What a joy to have the RSNO back! This first (for me) post-lockdown RSNO concert has a delightful choice of programme. Since in this special Edinburgh Festival we are necessarily preoccupied with the weather, one might even fancy a climate-appropriate one too, for Mendelssohn’s outdoor woodland setting is no parched Athenian scrub, but much more closely allied with the central European forests of his homeland, or even Shakespeare’s (and Robin Goodfellow’s) English woodland. Indeed one contemporary biographer surmised that Mendelssohn had composed the opening chords of the Overture after hearing an evening breeze rustle the leaves in the garden of his family's home. Not too fanciful for us then to surmise that the swirling breeze and spots of rain blown into the open-sided pavilion at the Festival’s Edinburgh Academy Junior School site were reflected in the same playful music that represented the scampering feet of mischievous fairies. 
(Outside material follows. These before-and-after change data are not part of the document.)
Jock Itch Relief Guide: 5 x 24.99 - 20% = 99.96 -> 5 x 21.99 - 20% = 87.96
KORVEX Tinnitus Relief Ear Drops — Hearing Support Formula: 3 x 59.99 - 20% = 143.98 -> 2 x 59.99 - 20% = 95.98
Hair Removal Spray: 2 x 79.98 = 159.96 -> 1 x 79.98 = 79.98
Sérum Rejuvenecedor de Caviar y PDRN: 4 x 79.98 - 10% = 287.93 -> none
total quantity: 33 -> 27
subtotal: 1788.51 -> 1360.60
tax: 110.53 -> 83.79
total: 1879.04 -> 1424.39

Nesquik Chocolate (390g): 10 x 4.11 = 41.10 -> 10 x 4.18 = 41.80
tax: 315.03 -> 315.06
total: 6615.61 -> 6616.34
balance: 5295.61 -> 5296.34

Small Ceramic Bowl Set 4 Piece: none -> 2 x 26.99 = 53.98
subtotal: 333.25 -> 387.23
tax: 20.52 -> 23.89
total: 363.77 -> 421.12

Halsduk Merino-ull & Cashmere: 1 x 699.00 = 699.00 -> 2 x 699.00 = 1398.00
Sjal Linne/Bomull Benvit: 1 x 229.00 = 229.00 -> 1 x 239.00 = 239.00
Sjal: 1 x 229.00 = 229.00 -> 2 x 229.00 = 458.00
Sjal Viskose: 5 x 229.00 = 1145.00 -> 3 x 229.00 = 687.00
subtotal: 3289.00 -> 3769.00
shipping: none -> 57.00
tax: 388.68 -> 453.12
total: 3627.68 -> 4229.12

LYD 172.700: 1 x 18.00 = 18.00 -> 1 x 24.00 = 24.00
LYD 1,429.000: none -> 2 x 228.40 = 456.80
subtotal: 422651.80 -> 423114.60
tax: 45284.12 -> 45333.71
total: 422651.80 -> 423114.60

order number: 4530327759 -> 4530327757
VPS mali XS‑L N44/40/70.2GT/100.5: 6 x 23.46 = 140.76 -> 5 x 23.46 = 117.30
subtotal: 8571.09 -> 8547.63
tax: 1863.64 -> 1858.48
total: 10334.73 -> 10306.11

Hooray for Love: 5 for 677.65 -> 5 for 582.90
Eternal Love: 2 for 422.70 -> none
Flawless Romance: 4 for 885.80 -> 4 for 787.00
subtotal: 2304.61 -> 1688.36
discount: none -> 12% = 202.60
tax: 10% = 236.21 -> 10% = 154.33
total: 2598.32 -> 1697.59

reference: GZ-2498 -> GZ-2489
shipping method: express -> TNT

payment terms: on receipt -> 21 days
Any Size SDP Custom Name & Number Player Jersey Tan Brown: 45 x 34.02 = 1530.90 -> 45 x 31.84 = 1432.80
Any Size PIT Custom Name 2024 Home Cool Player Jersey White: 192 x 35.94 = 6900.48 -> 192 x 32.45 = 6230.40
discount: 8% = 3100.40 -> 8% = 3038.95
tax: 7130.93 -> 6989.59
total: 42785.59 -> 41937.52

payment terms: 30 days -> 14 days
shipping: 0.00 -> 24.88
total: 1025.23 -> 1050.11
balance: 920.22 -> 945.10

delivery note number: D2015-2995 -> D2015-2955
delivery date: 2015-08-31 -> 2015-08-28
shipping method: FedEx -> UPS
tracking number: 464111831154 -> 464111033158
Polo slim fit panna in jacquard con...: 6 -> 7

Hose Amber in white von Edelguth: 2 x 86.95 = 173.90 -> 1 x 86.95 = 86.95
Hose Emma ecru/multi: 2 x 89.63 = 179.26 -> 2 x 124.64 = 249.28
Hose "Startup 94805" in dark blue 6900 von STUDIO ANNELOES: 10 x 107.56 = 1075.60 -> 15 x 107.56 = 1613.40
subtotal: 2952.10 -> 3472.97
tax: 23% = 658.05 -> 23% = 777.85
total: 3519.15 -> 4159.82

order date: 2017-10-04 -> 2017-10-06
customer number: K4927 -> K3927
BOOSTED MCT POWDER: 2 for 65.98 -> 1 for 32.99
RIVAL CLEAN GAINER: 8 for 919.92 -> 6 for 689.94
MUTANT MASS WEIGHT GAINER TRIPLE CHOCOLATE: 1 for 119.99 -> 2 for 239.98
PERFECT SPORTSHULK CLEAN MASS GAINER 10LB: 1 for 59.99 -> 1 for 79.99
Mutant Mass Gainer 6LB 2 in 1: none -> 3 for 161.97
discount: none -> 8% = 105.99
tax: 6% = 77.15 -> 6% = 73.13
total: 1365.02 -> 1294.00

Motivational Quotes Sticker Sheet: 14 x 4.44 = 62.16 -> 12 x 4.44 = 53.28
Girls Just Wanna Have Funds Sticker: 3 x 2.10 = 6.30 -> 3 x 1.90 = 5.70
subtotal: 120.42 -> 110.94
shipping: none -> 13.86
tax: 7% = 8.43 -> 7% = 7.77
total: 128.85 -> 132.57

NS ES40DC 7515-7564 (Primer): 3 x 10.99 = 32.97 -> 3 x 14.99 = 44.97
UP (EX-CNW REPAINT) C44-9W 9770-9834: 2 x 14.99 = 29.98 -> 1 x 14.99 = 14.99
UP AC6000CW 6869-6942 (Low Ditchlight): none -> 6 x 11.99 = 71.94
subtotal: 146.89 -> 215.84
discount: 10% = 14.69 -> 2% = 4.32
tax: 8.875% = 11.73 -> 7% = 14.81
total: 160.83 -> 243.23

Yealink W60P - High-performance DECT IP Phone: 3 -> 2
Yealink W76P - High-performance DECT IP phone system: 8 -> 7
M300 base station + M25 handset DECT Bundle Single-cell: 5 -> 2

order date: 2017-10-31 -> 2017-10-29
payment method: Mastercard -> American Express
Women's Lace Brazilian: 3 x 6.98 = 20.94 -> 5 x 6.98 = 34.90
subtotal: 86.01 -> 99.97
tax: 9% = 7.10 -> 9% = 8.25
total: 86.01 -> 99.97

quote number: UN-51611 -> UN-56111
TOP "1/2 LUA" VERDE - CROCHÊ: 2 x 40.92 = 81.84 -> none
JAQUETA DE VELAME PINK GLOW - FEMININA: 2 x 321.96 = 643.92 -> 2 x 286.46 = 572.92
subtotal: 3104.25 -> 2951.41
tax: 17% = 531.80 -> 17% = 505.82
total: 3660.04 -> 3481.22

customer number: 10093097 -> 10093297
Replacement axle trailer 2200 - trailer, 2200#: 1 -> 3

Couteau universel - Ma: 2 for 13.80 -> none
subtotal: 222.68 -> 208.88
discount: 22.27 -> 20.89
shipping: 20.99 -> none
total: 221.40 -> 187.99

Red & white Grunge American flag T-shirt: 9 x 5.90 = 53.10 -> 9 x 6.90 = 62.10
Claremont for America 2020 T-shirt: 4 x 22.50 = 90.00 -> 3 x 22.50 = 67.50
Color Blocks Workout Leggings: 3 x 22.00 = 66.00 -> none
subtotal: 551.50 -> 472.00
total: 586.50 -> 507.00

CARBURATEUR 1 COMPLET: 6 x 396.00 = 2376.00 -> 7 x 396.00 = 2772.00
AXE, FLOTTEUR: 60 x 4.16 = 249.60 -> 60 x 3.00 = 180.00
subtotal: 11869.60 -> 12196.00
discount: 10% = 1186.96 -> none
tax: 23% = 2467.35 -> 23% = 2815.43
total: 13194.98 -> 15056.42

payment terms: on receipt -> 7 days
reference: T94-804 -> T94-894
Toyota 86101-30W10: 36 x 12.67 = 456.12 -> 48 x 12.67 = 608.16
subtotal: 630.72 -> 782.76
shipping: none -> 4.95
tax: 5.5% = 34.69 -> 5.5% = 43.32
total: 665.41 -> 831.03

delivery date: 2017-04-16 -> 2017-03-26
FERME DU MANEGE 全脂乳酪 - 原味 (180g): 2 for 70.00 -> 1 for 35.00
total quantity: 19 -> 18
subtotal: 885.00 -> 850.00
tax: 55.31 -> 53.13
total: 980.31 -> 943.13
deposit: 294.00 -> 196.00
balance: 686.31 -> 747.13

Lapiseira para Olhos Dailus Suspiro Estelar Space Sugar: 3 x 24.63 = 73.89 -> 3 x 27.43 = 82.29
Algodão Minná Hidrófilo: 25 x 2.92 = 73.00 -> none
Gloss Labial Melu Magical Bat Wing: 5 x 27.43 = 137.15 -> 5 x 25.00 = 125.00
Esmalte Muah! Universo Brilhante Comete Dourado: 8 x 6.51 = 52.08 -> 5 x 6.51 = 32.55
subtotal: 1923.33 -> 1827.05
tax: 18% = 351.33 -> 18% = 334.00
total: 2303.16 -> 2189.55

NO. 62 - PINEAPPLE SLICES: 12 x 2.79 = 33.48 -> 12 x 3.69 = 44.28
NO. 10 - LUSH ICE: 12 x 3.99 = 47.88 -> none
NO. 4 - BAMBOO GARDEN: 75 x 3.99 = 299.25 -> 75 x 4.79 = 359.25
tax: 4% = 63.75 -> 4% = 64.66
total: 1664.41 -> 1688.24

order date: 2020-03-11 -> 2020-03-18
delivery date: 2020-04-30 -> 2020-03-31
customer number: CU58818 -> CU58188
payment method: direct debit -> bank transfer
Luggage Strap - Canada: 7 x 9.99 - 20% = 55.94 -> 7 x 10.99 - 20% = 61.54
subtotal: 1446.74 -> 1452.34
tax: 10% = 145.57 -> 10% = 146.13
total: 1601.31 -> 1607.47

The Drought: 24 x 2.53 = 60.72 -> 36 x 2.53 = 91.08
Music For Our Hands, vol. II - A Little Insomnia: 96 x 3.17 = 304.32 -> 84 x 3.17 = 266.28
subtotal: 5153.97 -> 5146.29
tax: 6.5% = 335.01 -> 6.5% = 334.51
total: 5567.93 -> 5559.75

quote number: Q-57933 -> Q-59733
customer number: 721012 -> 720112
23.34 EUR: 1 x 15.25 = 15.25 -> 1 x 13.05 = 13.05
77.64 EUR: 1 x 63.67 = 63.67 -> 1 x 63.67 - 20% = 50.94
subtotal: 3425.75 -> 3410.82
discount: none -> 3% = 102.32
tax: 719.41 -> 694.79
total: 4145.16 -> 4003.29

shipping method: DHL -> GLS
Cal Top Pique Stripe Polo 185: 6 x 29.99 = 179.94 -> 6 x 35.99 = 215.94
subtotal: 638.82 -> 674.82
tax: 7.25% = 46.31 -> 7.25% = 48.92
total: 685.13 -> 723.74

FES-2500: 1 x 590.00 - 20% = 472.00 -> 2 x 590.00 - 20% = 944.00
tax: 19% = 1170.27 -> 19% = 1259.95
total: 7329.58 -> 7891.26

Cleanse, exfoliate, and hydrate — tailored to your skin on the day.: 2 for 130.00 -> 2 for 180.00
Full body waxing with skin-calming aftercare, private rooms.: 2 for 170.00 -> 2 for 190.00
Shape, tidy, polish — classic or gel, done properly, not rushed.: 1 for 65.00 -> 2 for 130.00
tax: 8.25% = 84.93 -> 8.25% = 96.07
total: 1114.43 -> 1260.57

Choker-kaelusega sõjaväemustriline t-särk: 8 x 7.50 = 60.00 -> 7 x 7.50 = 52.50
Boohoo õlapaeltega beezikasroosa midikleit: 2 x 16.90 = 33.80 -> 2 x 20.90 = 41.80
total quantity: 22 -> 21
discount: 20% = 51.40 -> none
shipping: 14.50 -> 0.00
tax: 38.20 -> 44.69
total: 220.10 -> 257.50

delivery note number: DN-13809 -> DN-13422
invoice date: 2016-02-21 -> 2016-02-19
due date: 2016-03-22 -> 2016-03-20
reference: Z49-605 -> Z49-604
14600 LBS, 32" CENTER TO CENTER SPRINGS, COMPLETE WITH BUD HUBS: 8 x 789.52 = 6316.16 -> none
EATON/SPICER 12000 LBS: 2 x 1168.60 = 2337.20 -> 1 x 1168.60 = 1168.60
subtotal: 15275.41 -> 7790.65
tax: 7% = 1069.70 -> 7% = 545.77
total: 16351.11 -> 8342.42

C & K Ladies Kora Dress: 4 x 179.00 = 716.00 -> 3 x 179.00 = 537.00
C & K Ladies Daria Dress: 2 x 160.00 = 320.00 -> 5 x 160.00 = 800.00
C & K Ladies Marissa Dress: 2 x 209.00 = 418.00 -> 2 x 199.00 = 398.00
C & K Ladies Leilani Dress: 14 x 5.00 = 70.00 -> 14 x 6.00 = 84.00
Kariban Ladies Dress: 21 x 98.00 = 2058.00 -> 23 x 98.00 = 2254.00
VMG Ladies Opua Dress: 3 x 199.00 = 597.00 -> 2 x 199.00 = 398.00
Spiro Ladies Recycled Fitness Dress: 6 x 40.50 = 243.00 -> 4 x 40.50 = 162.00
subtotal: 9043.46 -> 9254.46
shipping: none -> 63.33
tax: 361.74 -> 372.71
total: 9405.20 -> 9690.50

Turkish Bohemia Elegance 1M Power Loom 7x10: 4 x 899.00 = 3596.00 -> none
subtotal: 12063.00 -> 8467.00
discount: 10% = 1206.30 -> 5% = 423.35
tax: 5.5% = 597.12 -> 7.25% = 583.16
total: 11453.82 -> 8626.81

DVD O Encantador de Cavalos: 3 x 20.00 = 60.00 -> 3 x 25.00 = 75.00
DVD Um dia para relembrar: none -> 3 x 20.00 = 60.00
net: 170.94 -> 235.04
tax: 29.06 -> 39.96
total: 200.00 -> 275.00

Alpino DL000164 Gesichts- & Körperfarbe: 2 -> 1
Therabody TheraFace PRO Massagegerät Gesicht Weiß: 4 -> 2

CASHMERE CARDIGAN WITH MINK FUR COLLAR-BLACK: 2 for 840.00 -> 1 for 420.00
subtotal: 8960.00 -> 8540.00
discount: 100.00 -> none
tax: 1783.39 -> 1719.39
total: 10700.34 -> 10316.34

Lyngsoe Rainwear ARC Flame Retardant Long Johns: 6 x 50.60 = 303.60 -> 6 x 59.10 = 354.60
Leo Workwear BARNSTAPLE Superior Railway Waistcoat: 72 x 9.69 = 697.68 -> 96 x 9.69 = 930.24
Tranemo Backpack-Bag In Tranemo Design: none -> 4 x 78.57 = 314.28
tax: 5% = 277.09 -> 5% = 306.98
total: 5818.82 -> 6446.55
There was nothing so very obtrusive in the weather to distract us from this magical music and its skilful presentation. Mendelssohn wrote the Overture to A Midsummer Nights Dream as a freestanding orchestral work at the age of 17. A youthful light-heartedness and humour shines through, and is in no way diminished in the 15 years that elapsed before he was commissioned by the King of Prussia to provide incidental music for a full performance of the play, incorporating the Overture within the longer work. The incidental music develops the Overture with 12 additional movements, including a lively Scherzo, a melodic Nocturne representing Puck’s righting of his mischievous spells, and the famously popular Wedding March to accompany Theseus and Hippolyta’s marriage. It includes songs from soprano, mezzo and chorus, and a narration based on selected parts of Shakespeare’s roles for Puck, Oberon, Theseus and others. The narration was here spoken by Dame Harriet Walter, who demonstrated ably that the spoken word and voice can give the greatest of singers a run for their money in conveying ideas, emotion and poetic beauty.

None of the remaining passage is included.